Performance-based financing in three humanitarian settings: principles and pragmatism

Affiliations

Performance-based financing in three humanitarian settings: principles and pragmatism

Maria Paola Bertone et al. Confl Health. .

Abstract

Background: Performance based financing (PBF) has been increasingly implemented across low and middle-income countries, including in fragile and humanitarian settings, which present specific features likely to require adaptation and to influence implementation of any health financing programme. However, the literature has been surprisingly thin in the discussion of how PBF has been adapted to different contexts, and in turn how different contexts may influence PBF. With case studies from three humanitarian settings (northern Nigeria, Central African Republic and South Kivu in the Democratic Republic of Congo), we examine why and how PBF has emerged and has been adapted to those unsettled and dynamic contexts, what the opportunities and challenges have been, and what lessons can be drawn.
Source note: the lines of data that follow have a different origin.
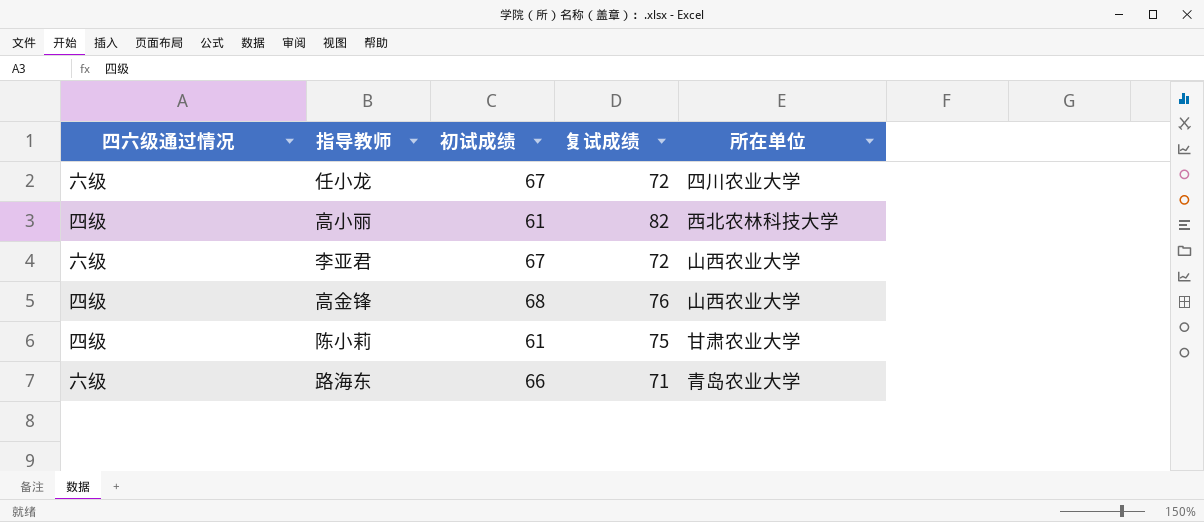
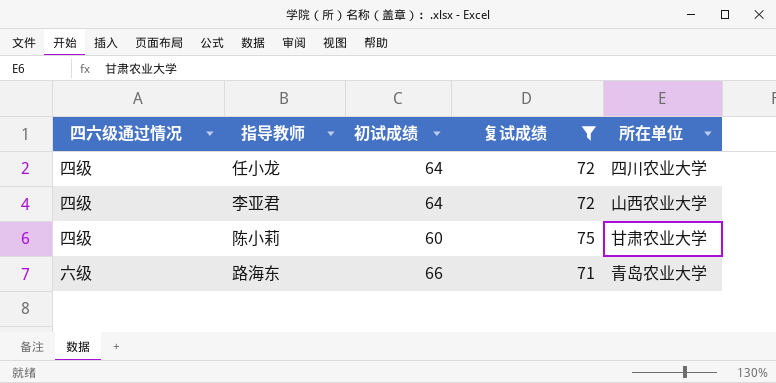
filter: none -> 复试成绩 <= 75
任小龙 | 四六级通过情况: 六级 -> 四级
任小龙 | 初试成绩: 67 -> 64
李亚君 | 四六级通过情况: 六级 -> 四级
李亚君 | 初试成绩: 67 -> 64
陈小莉 | 初试成绩: 61 -> 60

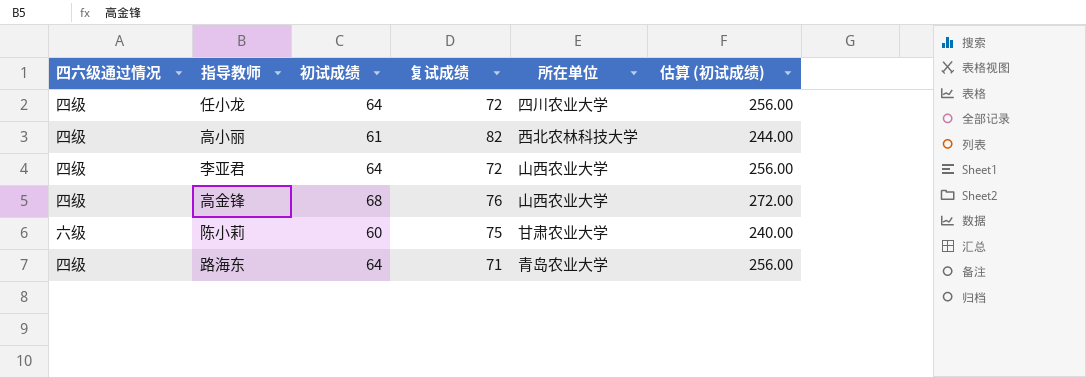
filter: 复试成绩 <= 75 -> none
column 估算 (初试成绩) | formula: none -> [初试成绩] * 4
陈小莉 | 四六级通过情况: 四级 -> 六级
路海东 | 四六级通过情况: 六级 -> 四级
路海东 | 初试成绩: 66 -> 64

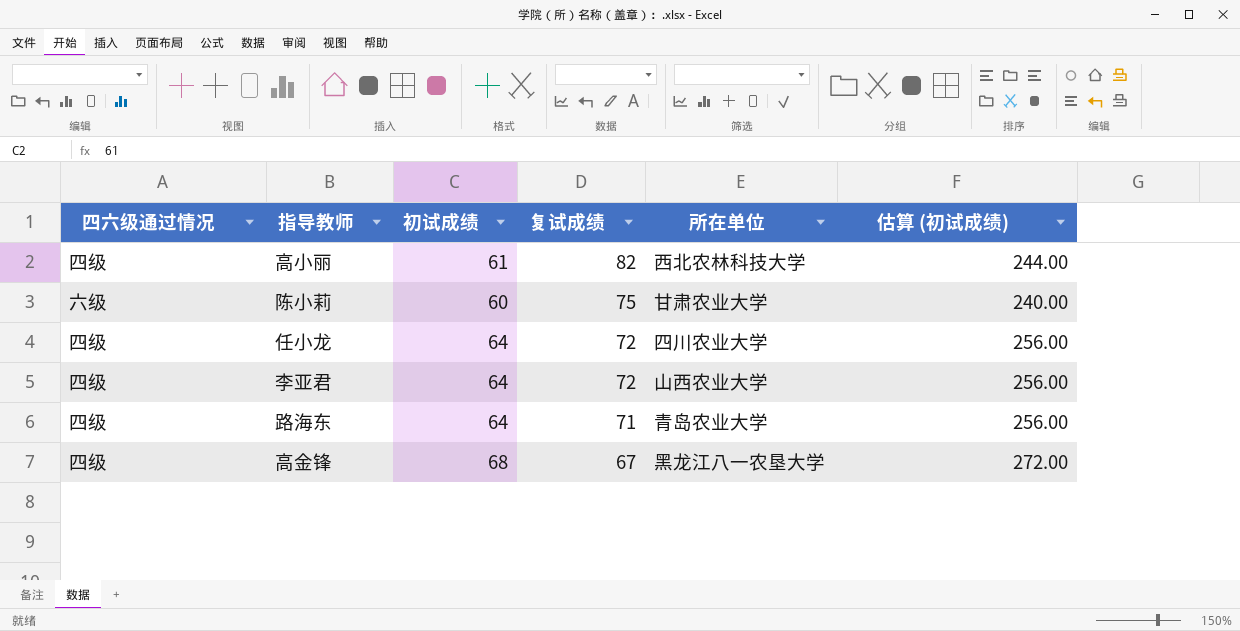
row order: none -> 复试成绩 descending
高金锋 | 复试成绩: 76 -> 67
高金锋 | 所在单位: 山西农业大学 -> 黑龙江八一农垦大学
Methods: Our comparative case study is based on data collected from a document review, 35 key informant interviews and 16 focus group discussions with stakeholders at national and subnational level in the three settings. Data were analysed in order to describe and compare each setting in terms of underlying fragility features and their implications for the health system, and to look at how PBF has been adopted, implemented and iteratively adapted to respond to acute crisis, deal with other humanitarian actors and involve local communities.

Results: Our analysis reveals that the challenging environments required a high degree of PBF adaptation and innovation, at times contravening the so-called 'PBF principles' that have become codified. We develop an analytical framework to highlight the key nodes where adaptations happen, the contextual drivers of adaptation, and the organisational elements that facilitate adaptation and may sustain PBF programmes.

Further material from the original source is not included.